Kanallarda gündüz kuşağında yıllardır izlenilen belli başlı programlar var.
Kanallarda gündüz kuşağında yıllardır izlenilen belli başlı programlar var. Bunlardan biri de Kanal D’de yayınlanan Gelinim Mutfakta. Geçen yıl Seda Sayan’ın sunduğu programı, bu yıl Demet Akalın sunmaya başladı. Demet’in reytingleri de iyi gidiyordu. Ama bana gelen dedikodulara göre; uzun süredir Gelinim Mutfakta da durumlar öyle göründüğü gibi güllük gülistanlık değilmiş. Kuliste sorun üstüne sorun yaşanıyormuş. Hatta geçtiğimiz haftalarda Demet Akalın programdan ayrılma kararı almış. Yaşanan sorunlarla ilgili yapımcı ile uzlaştıktan sonra, Demet çekimlere devam etmiş. Fakat geçen hafta ipler tekrar gerilmiş. Ve bu kez kopmuş. Programın yapımcısı sık tekrarlanan sorunlar ve sürekli gitme kararı alan Demet Akalın’la bu kez yollarını ayırmış. Kapalı kapılar ardında Demet’in bilinçli sorun çıkardığı konuşuluyor. Pandemi döneminde mekanların kapanması ile televizyon programlarını tercih ettiği, şimdi de sahneyi tercih ettiği için programı bırakmak istediği konuşulanlar arasında.
Yılların Malisi…
15 yaşından 75 yaşına kadar bütün kadınlar bilir, Mehmet Ali Erbil çapkındır. Yıllar geçti, yaş aldı ama huylu huyundan vazgeçmedi. Hoş; zaten Mehmet Ali de bunu hiç inkar etmedi. Bir kere çıkıp ‘’Ben duruldum, köşeme çekildim.’’ demedi. Hatta yakın zamanda, Instagram’dan kızlarla tanışıp, yazıştığını kendi itiraf etti. Şimdi kadının biri çıkmış Mali ‘’Benle uyumak istedi! Beni taciz etti!’’ diyor. Nişanlı olmasına rağmen, günlerce mesajlaştıktan sonra diyor. Hediyelerini kabul ettikten sonra diyor. Kameraların karşısına geçip ve şarkısının tanıtımını yaptıktan sonra diyor. Şimdi siz; “Bütün bu olanlara rağmen, Mehmet Ali Erbil’in yaptığı doğru mu?” diyeceksiniz. Tabi ki değil! Fakat Mehmet Ali’nin yedi düvele mal olmuş “çapkın” etiketine rağmen onunla gece gündüz konuşmak, ne kadar doğru?
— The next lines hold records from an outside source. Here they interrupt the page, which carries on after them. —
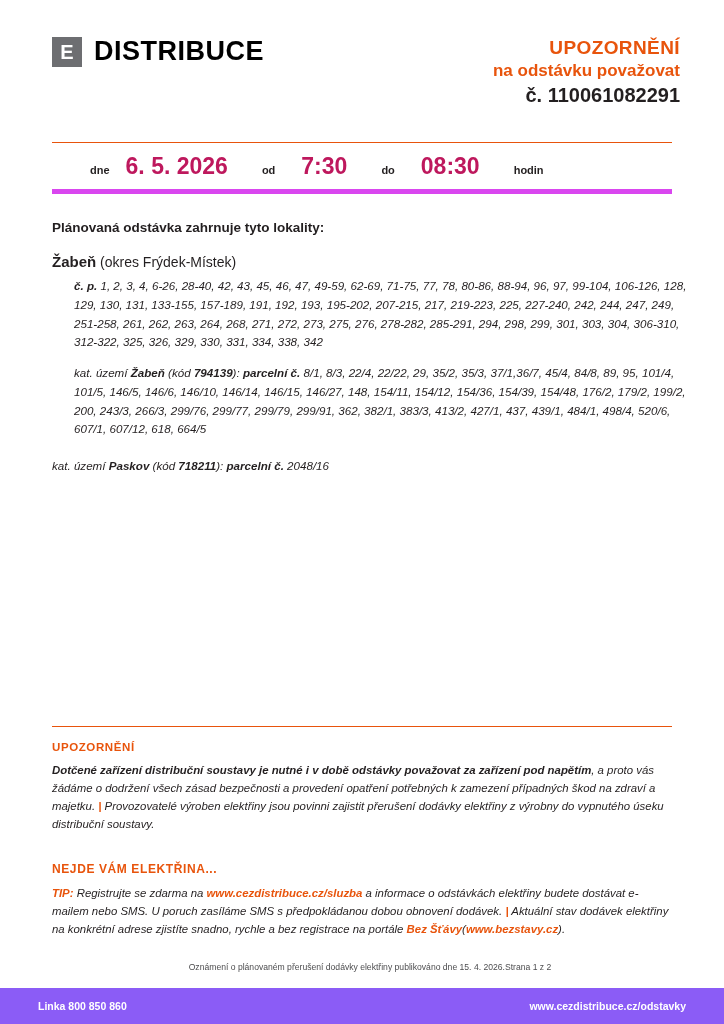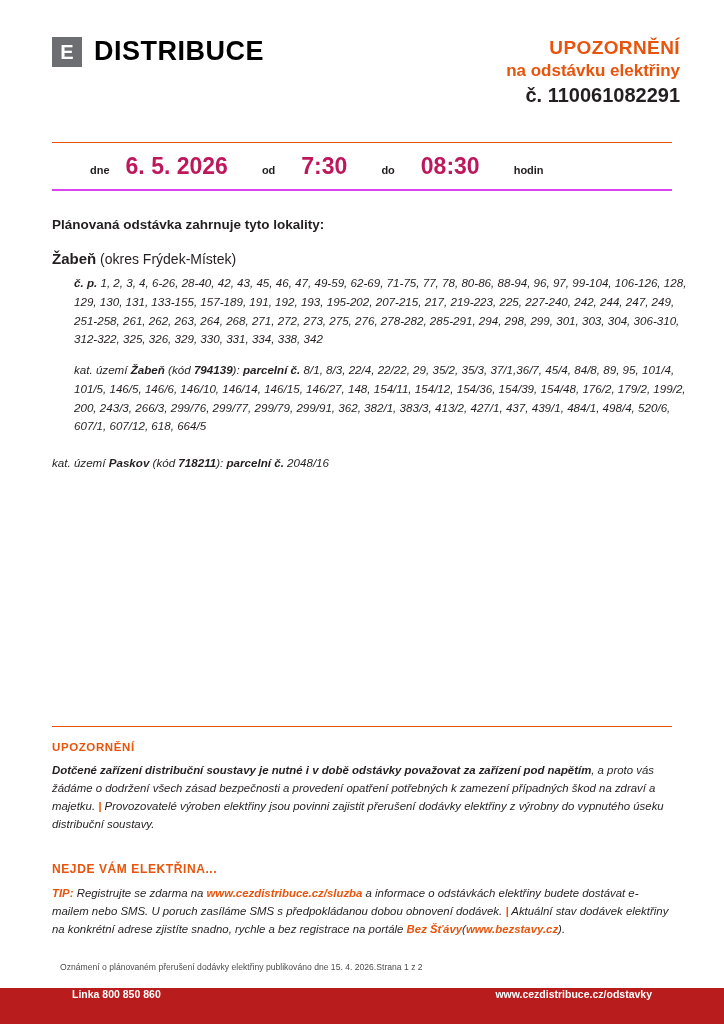"na odstávku elektřiny" div.hr-line2 { text: elektřiny -> považovat }
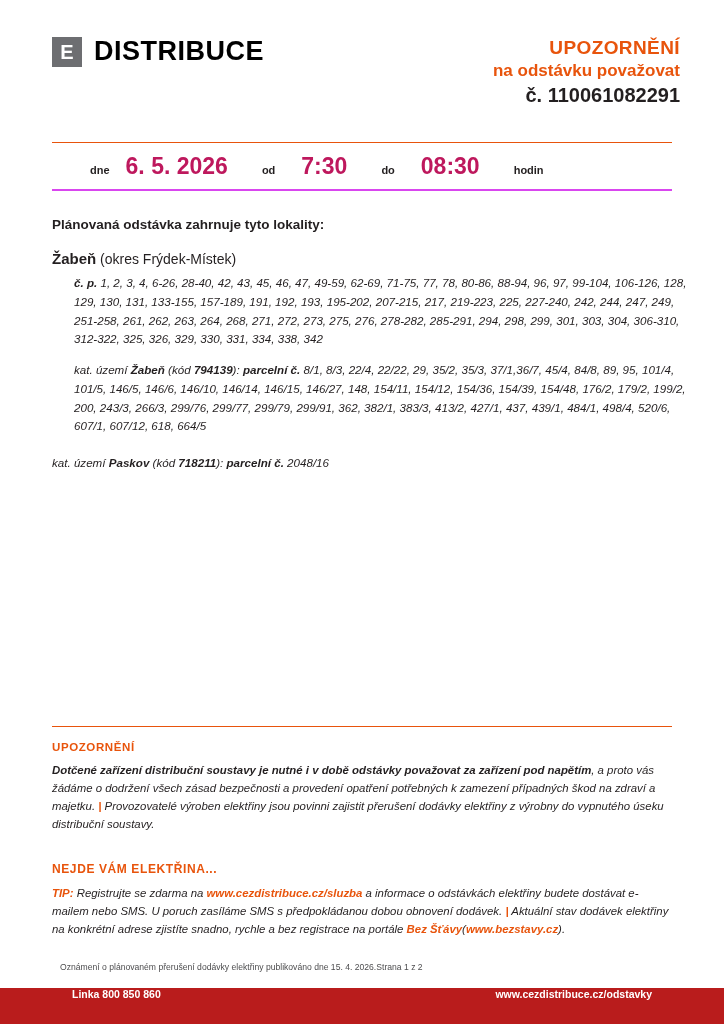"dne" .datebar-wrap { border-bottom: 2px solid #d946ef -> 5px solid #d946ef }
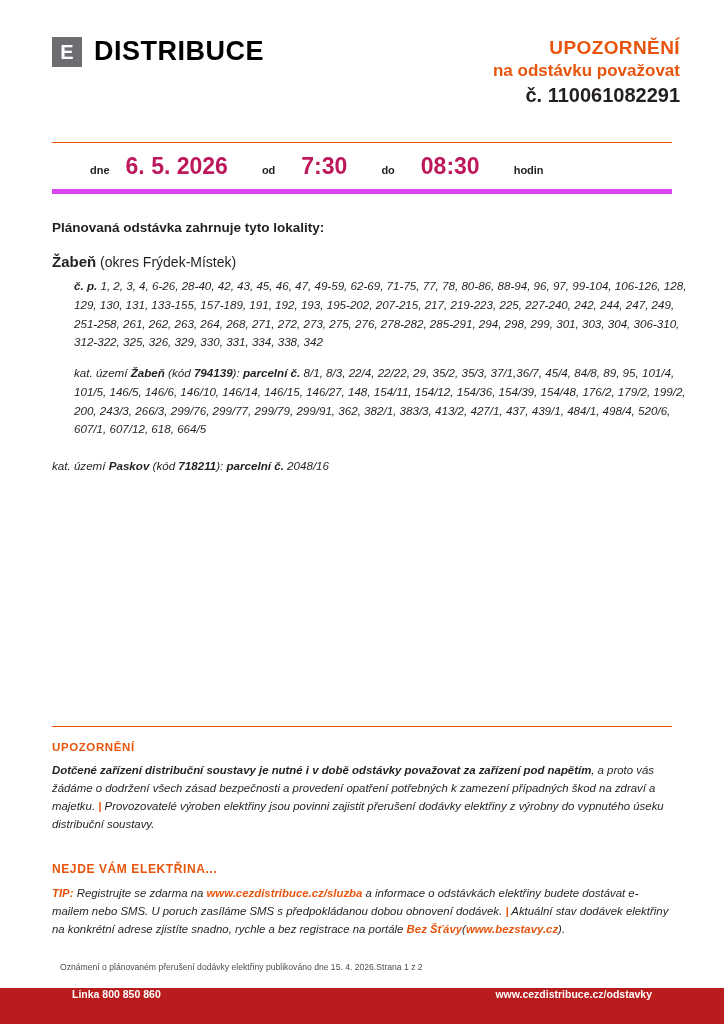"Oznámení o plánovaném přerušení dodávky" .meta { justify-content: flex-start -> center; left: 60px -> 68px }
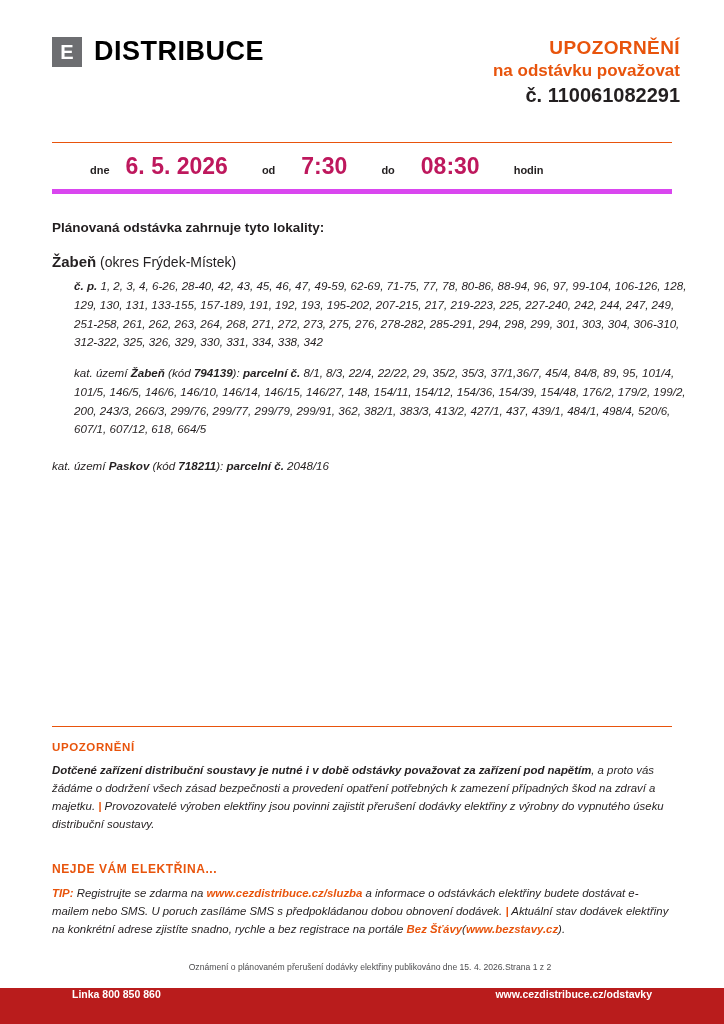"Linka 800 850 860" .footbar { align-items: flex-start -> center; background: #b91c1c -> #8b5cf6; padding: 0 72px -> 0 38px }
Uzunca bi süre adamın yaptıklarını, söylediklerini anlamazdan gelip salağa yatmak, ne kadar doğru? İşi için adamı, ismini kullandıktan sonra, işler sarpa sarınca Mehmet Ali Erbil’e “tacizci” demek, ne kadar doğru? Ve esas mesele tacizse, davaya açmasına rağmen hala demeçler vermesi ne kadar doğru? Bi kadın olarak şunu bilir, şunu konuşurum. Eğer ki karşımızda hasta ve sapkın bir adam yoksa! “Erkek yürür, kadın onu istediği yerde durdurur.” Gerisi lafı güzaf.
Sandıklarınız
Sevgi; at binme ya da Fransızca öğrenmek gibi, eğer ki çocukken öğrenilmezse sonradan öğrenilmesi zordur. Sevmeyi bilmeyen anne babalar, sevmeyi bilmeyen çocuklarını sokaklara salıyorlar. Büyüdü adam oldu, okul bitirdi, iş güç sahibi oldu diye “oldu” sandıkları çocuklarını. Kalbini eğitmeden, ruhunu doyurmadan “oldu” sandıkları çocuklarını. İşte o çocuklar sokaklarda düşe kalka, yara bere içinde öğreniyorlar sevmeyi, sevilmeyi. Filmlerden replik çalarak sevgisini anlatmaya çalışıyorlar. Ağabeylerinin, ablalarının yaptıklarını taklit ediyorlar. Sevgisine saygı katmadan hunharca sevmeye çalışıyorlar. Olmayınca kırıp döküp yaralıyor, yaralanıyorlar. Travmalar yaratıyorlar. Beceriksizce adına “sevgi” dedikleri şeyi deneyimlerken, ortalığı kan revan içinde bırakıyorlar. Ve maalesef sandığınızdan çok çocuk, sevmeyi öğrenmeden bu dünyadan göçüp gidiyor.